---
name: security-gate
description: Verify security considerations were addressed before shipping. Issues result in WARNINGS that strongly recommend fixing.
---
# Gate 2: Security Review
> "Security isn't a feature you add later. It's a foundation you build on."
## Purpose
This gate catches common security vulnerabilities before they reach production. Issues don't BLOCK, but generate strong WARNINGS.
## Gate Status
- **PASS** — No security issues found
- **WARNING** — Issues found that should be fixed before production
- **CRITICAL WARNING** — Severe issues that really should block
---
## Gate Questions
### Question 1: Input Entry Points
> "Where does user input enter this feature?"
**Looking for:**
- Awareness of all input sources (forms, URLs, headers, etc.)

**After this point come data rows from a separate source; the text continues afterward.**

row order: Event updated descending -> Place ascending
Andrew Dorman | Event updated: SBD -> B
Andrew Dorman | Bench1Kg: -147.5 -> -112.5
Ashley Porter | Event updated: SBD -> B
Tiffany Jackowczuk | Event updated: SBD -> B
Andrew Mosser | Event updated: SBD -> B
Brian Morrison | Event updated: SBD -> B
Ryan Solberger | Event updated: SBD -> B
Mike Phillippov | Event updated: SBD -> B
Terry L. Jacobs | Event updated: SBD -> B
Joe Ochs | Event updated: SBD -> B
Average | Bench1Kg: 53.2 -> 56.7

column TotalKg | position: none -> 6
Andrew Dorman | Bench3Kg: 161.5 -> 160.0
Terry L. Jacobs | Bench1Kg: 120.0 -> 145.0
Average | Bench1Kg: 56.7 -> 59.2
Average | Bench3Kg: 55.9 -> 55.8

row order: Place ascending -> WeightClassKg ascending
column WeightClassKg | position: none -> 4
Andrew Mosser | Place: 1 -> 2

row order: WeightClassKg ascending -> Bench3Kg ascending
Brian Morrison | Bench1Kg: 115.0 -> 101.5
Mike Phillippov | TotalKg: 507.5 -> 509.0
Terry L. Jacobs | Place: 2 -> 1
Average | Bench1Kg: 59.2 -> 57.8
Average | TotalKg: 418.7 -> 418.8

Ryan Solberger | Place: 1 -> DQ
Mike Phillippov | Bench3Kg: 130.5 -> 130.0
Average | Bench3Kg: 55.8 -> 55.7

- Understanding that ALL input is untrusted
- Identification of data flow
**Follow-up if input exists:**
> "How is that input validated before it's used?"
### Question 2: Data Access
> "What data does this feature access? Who should be able to access it?"
**Looking for:**
- Understanding of data sensitivity
- Awareness of authorization requirements
- Knowledge of who can see what
**Follow-up:**
> "How do you verify the requesting user is allowed to access this data?"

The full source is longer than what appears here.